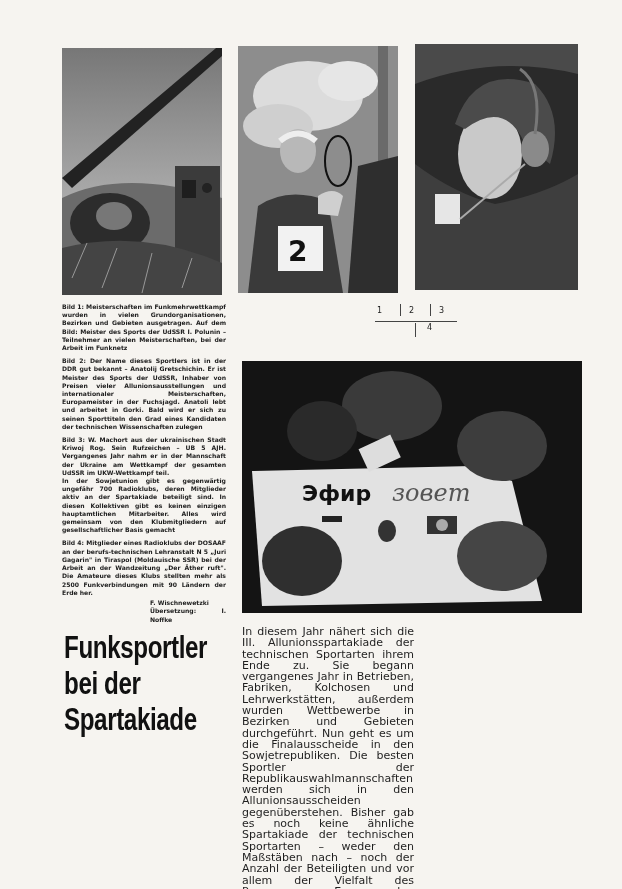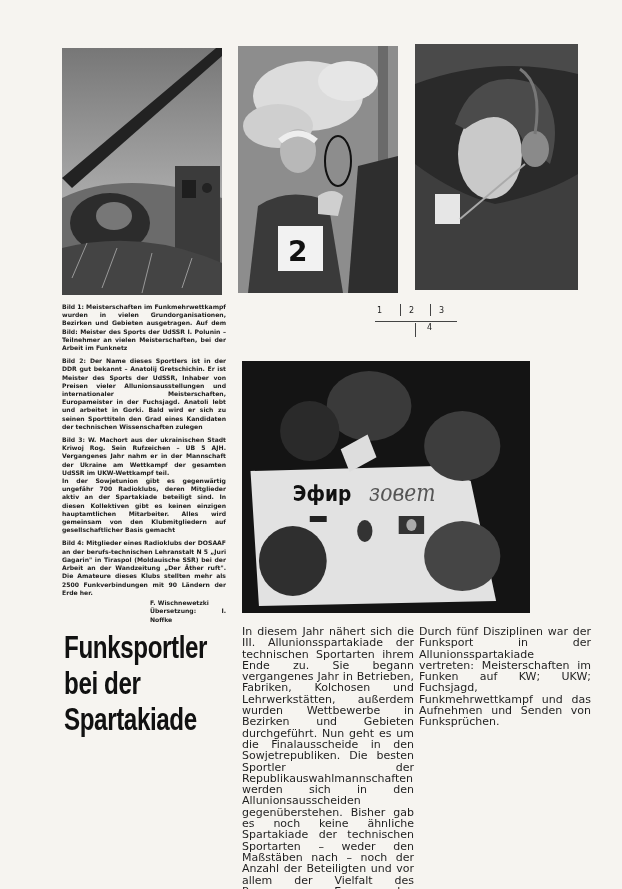--- a/index.html
+++ b/index.html
@@ -15,7 +15,7 @@
   #p1 { left:62px; top:48px; width:160px; height:247px; }
   #p2 { left:238px; top:46px; width:160px; height:247px; }
   #p3 { left:415px; top:44px; width:163px; height:246px; }
-  #p4 { left:242px; top:361px; width:288px; height:252px;text-decoration:underline; }
+  #p4 { left:242px; top:361px; width:340px; height:252px;text-decoration:underline; }
 
   .captions {
     position:absolute; left:62px; top:303px; width:164px;

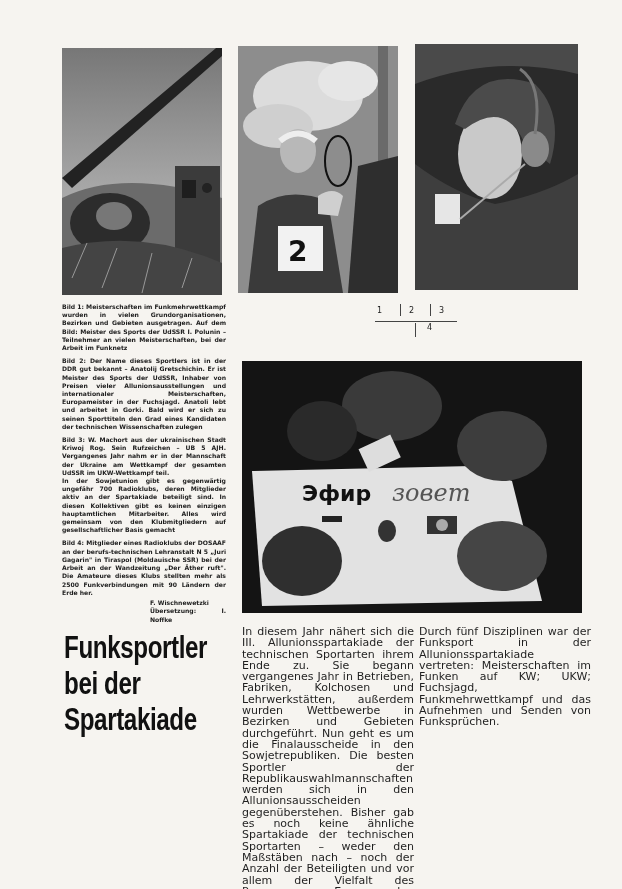--- a/index.html
+++ b/index.html
@@ -159,7 +159,6 @@
   <p>In diesem Jahr nähert sich die III. Allunionsspartakiade der technischen Sportarten ihrem Ende zu. Sie begann vergangenes Jahr in Betrieben, Fabriken, Kolchosen und Lehrwerkstätten, außerdem wurden Wettbewerbe in Bezirken und Gebieten durchgeführt. Nun geht es um die Finalausscheide in den Sowjetrepubliken. Die besten Sportler der Republikauswahlmannschaften werden sich in den Allunionsausscheiden gegenüberstehen. Bisher gab es noch keine ähnliche Spartakiade der technischen Sportarten – weder den Maßstäben nach – noch der Anzahl der Beteiligten und vor allem der Vielfalt des Programms. Es wurden Tausende und</p>
 </div>
 <div class="col" id="c2">
-  <p>Durch fünf Disziplinen war der Funksport in der Allunionsspartakiade vertreten: Meisterschaften im Funken auf KW; UKW; Fuchsjagd, Funkmehrwettkampf und das Aufnehmen und Senden von Funksprüchen.</p>
 </div>
 
 </body></html>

◆ ◆ ◆ ◆ ◆

_WHAT THE TASK ASKS_
Please reproduce the listing word for word, but only from the line that contains "Senden von Funksprüchen.</p>" to its last line, inclusive.

_TASK ANSWER_
-  <p>Durch fünf Disziplinen war der Funksport in der Allunionsspartakiade vertreten: Meisterschaften im Funken auf KW; UKW; Fuchsjagd, Funkmehrwettkampf und das Aufnehmen und Senden von Funksprüchen.</p>
 </div>
 
 </body></html>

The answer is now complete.